**Exercise objective:**
Exclude all images and print the entries below exactly.

++++

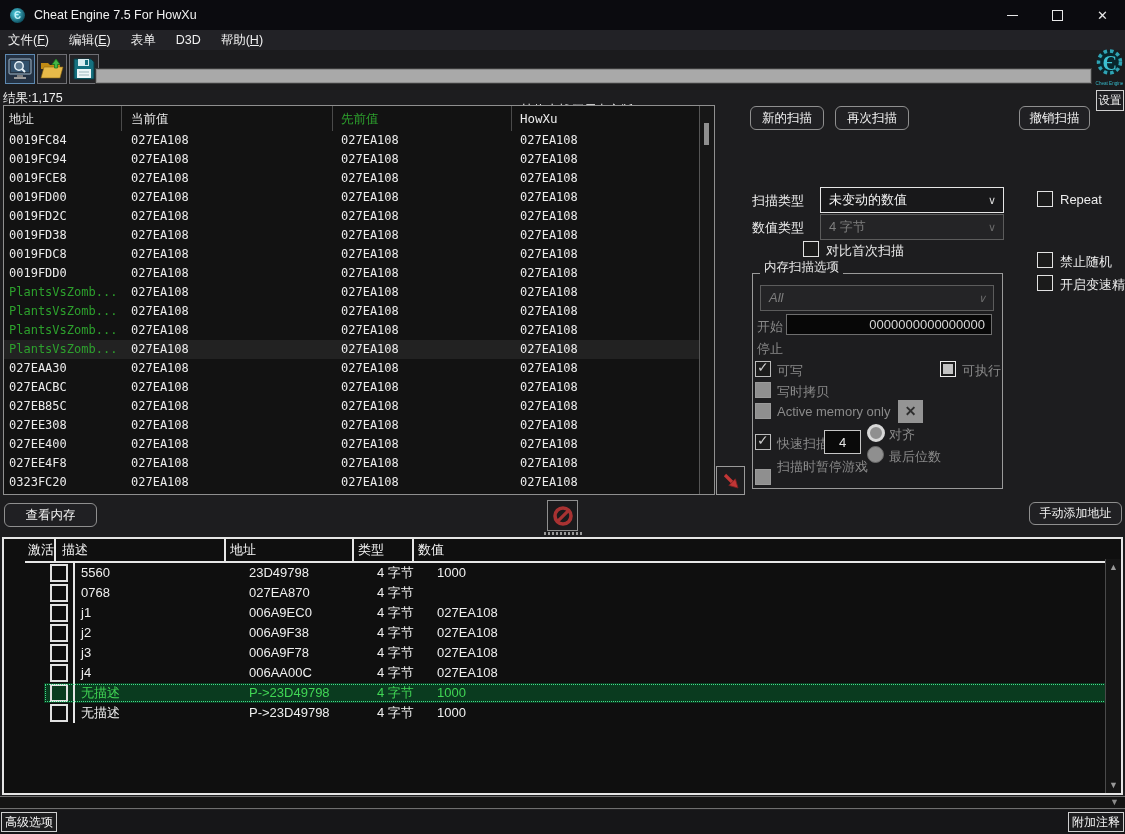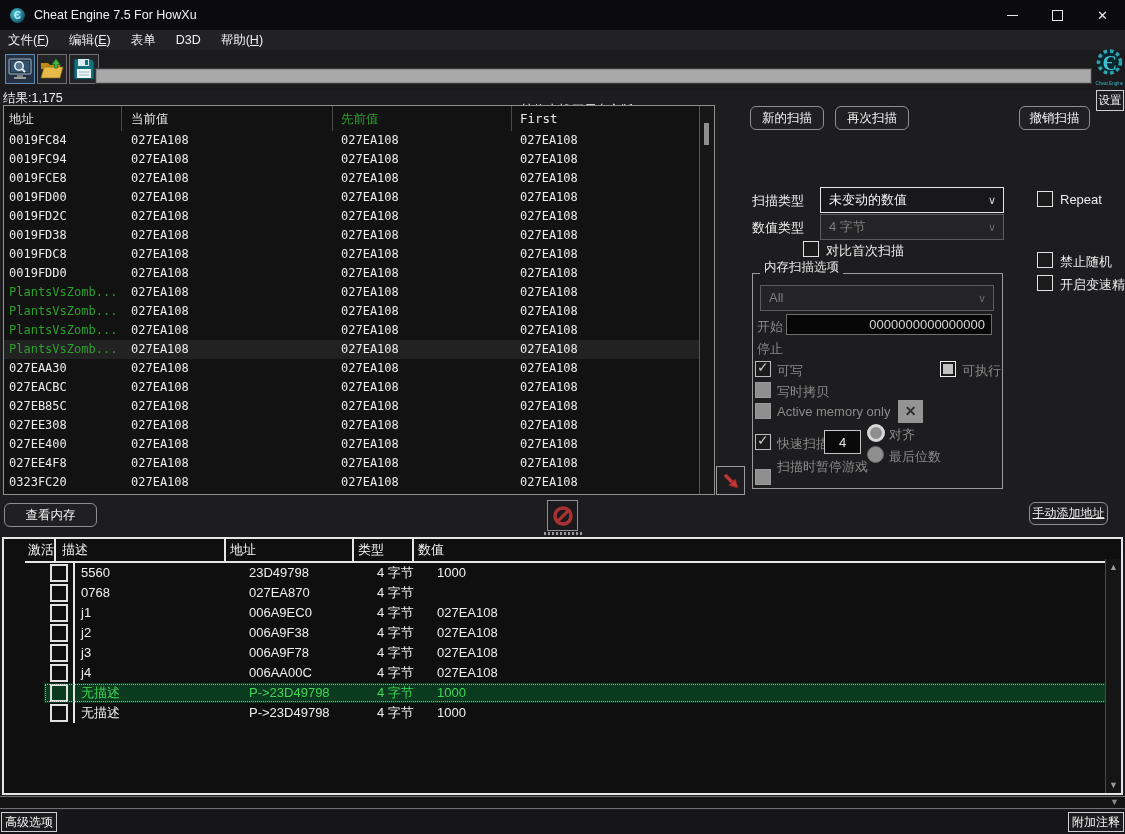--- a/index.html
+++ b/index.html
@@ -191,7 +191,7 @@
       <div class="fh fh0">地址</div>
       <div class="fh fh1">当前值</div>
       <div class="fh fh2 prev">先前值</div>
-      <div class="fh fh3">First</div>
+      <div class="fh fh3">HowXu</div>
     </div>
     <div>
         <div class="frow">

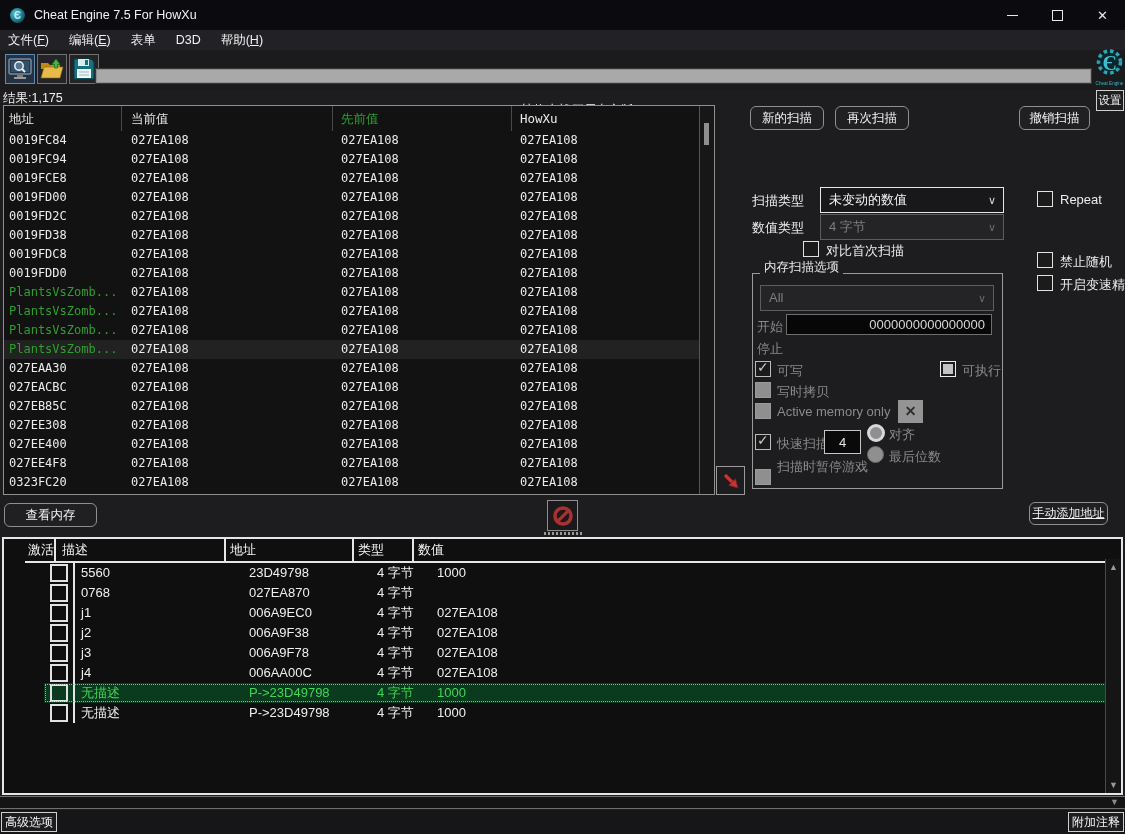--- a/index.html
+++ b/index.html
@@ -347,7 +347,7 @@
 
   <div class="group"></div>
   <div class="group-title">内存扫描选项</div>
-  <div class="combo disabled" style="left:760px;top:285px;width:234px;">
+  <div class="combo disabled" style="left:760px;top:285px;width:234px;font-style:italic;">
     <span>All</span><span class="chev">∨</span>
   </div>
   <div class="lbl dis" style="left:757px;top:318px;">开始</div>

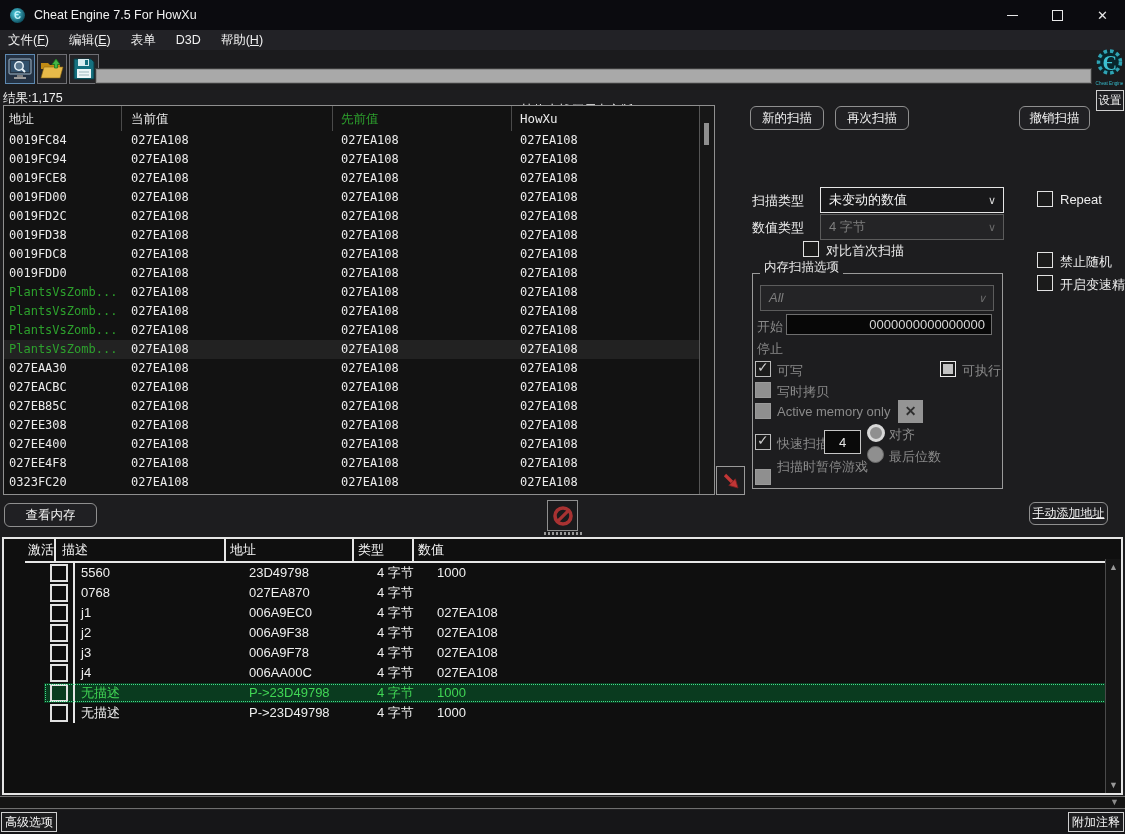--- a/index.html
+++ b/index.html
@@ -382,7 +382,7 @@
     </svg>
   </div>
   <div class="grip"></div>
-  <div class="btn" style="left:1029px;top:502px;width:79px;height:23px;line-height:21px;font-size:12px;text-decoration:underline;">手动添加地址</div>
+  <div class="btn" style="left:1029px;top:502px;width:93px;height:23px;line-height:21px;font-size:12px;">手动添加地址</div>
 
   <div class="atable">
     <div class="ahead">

++++

**Response to this task:**
--- a/index.html
+++ b/index.html
@@ -191,7 +191,7 @@
       <div class="fh fh0">地址</div>
       <div class="fh fh1">当前值</div>
       <div class="fh fh2 prev">先前值</div>
-      <div class="fh fh3">First</div>
+      <div class="fh fh3">HowXu</div>
     </div>
     <div>
         <div class="frow">

--- a/index.html
+++ b/index.html
@@ -347,7 +347,7 @@
 
   <div class="group"></div>
   <div class="group-title">内存扫描选项</div>
-  <div class="combo disabled" style="left:760px;top:285px;width:234px;">
+  <div class="combo disabled" style="left:760px;top:285px;width:234px;font-style:italic;">
     <span>All</span><span class="chev">∨</span>
   </div>
   <div class="lbl dis" style="left:757px;top:318px;">开始</div>

--- a/index.html
+++ b/index.html
@@ -382,7 +382,7 @@
     </svg>
   </div>
   <div class="grip"></div>
-  <div class="btn" style="left:1029px;top:502px;width:79px;height:23px;line-height:21px;font-size:12px;text-decoration:underline;">手动添加地址</div>
+  <div class="btn" style="left:1029px;top:502px;width:93px;height:23px;line-height:21px;font-size:12px;">手动添加地址</div>
 
   <div class="atable">
     <div class="ahead">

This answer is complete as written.